Git Product home page Git Product logo

Comments (20)

rom1504 avatar rom1504 commented on July 24, 2024 4

Hi, i advise you set up the right DNS resolver to increase your success rate
See img2dataset readme for details

from datacomp.

rom1504 avatar rom1504 commented on July 24, 2024 3

The reality of the web is it's ever changing and it has a number of laws restricting redistribution.
So I would argue instead of trying to make the web immutable, it would make more sense to accept its mutability and adapt training and evaluation recipes to it.
For example estimating that 2 collections contain the same distribution in some ways would go a long way.
Going further, continual training and on demand dataset collection would be true adaptation to the web.

That's even more true for going beyond the web and towards world mutability.

All that said, if you do really want a few billions of images that you can redistribute to everyone, and it should stay up for many years, then I think the only way is to build a service that hosts only perpetually granted public domain images. And then probably incentivizing a lot of people to put content on it.

TLDR: it's an interesting topic, and there are a lot of possible solutions. However tuning a downloader tool while keeping the same collection of img links extracted from the web is unlikely to achieve immutability.

from datacomp.

alexanderremmerie avatar alexanderremmerie commented on July 24, 2024 1

We managed to get 92% finally. For future reference: we didn't have a public ip (for security reasons) on GCP. By giving the instance a public ip we were able to get much faster downloads. Now using 8 instaces of knot dns resolver, 88 cores, 88 processes and 128 threads we can download the small dataset (13 million images, 450 GB) in about 2 hours.

from datacomp.

zzzzzero avatar zzzzzero commented on July 24, 2024

In my machine,~94% images can be download successfully.
I'm also wondering if there's a way to download the failed parts , because I've noticed that some downloads don't complete due to broken links or network issues,a considerable portion of the failed links can be successfully downloaded again. If no such method exists, we may have to create a Python script ourselves.
Here are methods that can improve download success rate: 1. You can try to reduce the number of download threads and processes. 2. You can try to change the network or machine used for downloading.

from datacomp.

vtddggg avatar vtddggg commented on July 24, 2024

Thanks for your nice advice!

Since the raw image (tars) data is not very large for small scale track (450 GB). Will the organizers consider to open tars data directly?
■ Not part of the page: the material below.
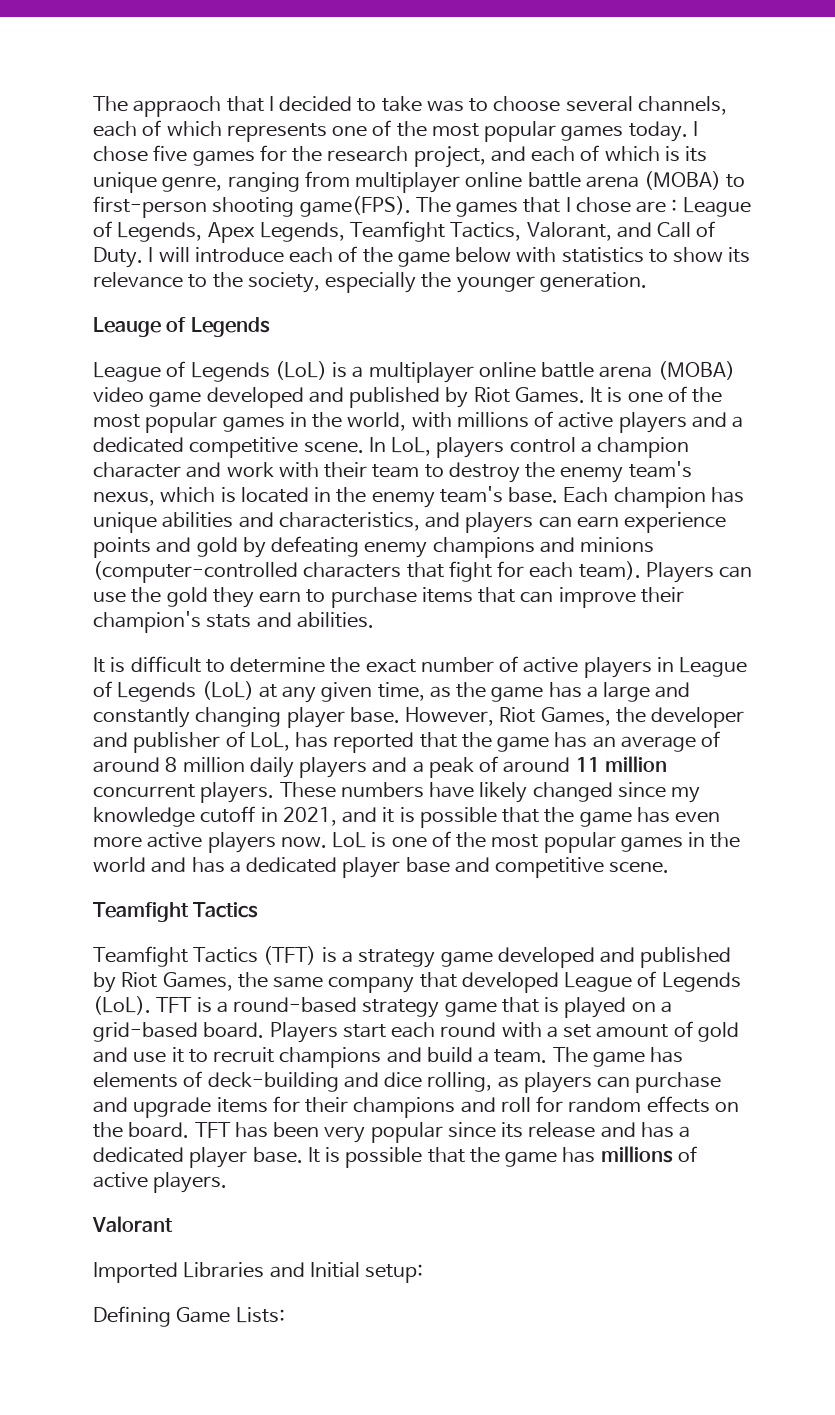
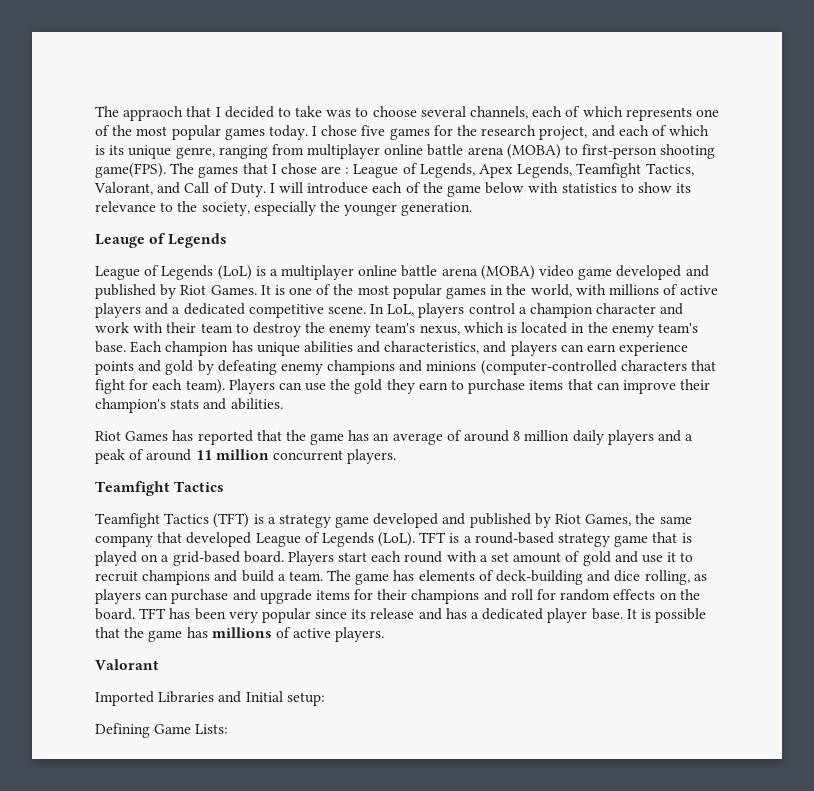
[93,656,748,678] [93,681,691,703] [93,707,745,728] [93,731,290,753] It is difficult to determine the exact number of active players in League of Legends (LoL) at any given time, as the game has a large and constantly changing player base. However, Riot Games, the developer and publisher of LoL, -> [95,431,169,441] Riot Games
[279,782,701,803] [93,806,721,828] [93,831,741,853] [93,857,670,878] These numbers have likely changed since my knowledge cutoff in 2021, and it is possible that the game has even more active players now. LoL is one of the most popular games in the world and has a dedicated player base and competitive scene. -> (397, 456) none

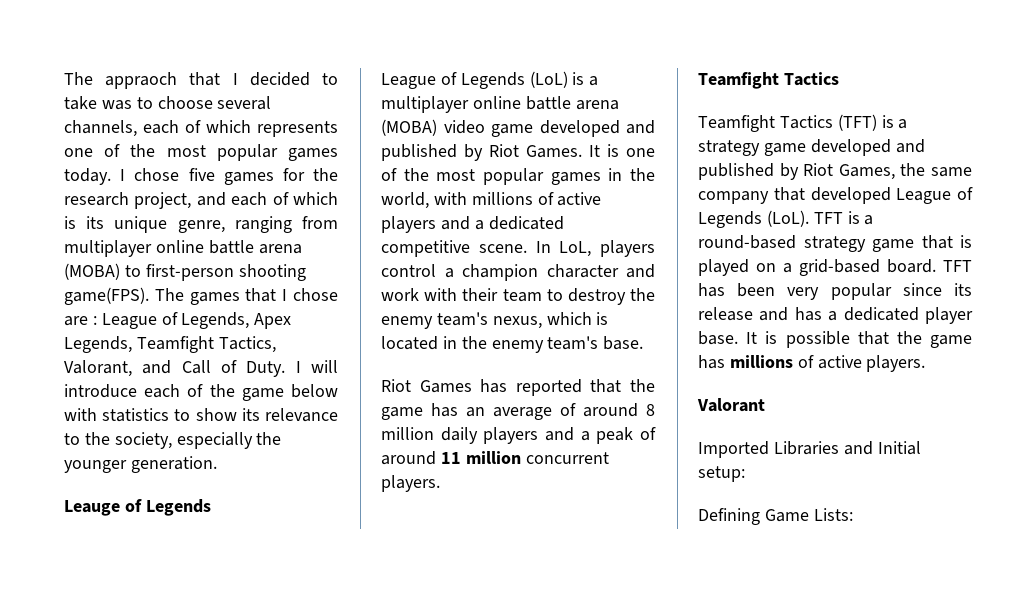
[130,341,689,356] [95,360,717,375] [95,379,711,394] [95,398,283,413] Each champion has unique abilities and characteristics, and players can earn experience points and gold by defeating enemy champions and minions (computer-controlled characters that fight for each team). Players can use the gold they earn to purchase items that can improve their champion's stats and abilities. -> (644, 343) none
[287,551,694,566] [95,570,707,585] [95,589,700,604] [95,608,135,620] Players start each round with a set amount of gold and use it to recruit champions and build a team. The game has elements of deck-building and dice rolling, as players can purchase and upgrade items for their champions and roll for random effects on the board. -> (936, 266) none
It can help us conduct more rigorous academic exploration on image-text data filtering problem.

from datacomp.

vtddggg avatar vtddggg commented on July 24, 2024

@rom1504 Thanks, I will have a try. How is the proportion of successful downloads running on your machine?
Just for a reference of what is a reasonable success rate.

from datacomp.

gabrielilharco avatar gabrielilharco commented on July 24, 2024

Hey @vtddggg. I'm also getting 94-95% success rate currently. I suspect this difference will matter little in terms of the accuracy of the trained models. In many experiments we found that changing the size of datasets coming from the same distribution have little impact in performance. For example, in Figure 3 we show that using only 50% of the unfiltered pools performs very closely to using the entire pool (see https://arxiv.org/abs/2304.14108).

Will the organizers consider to open tars data directly?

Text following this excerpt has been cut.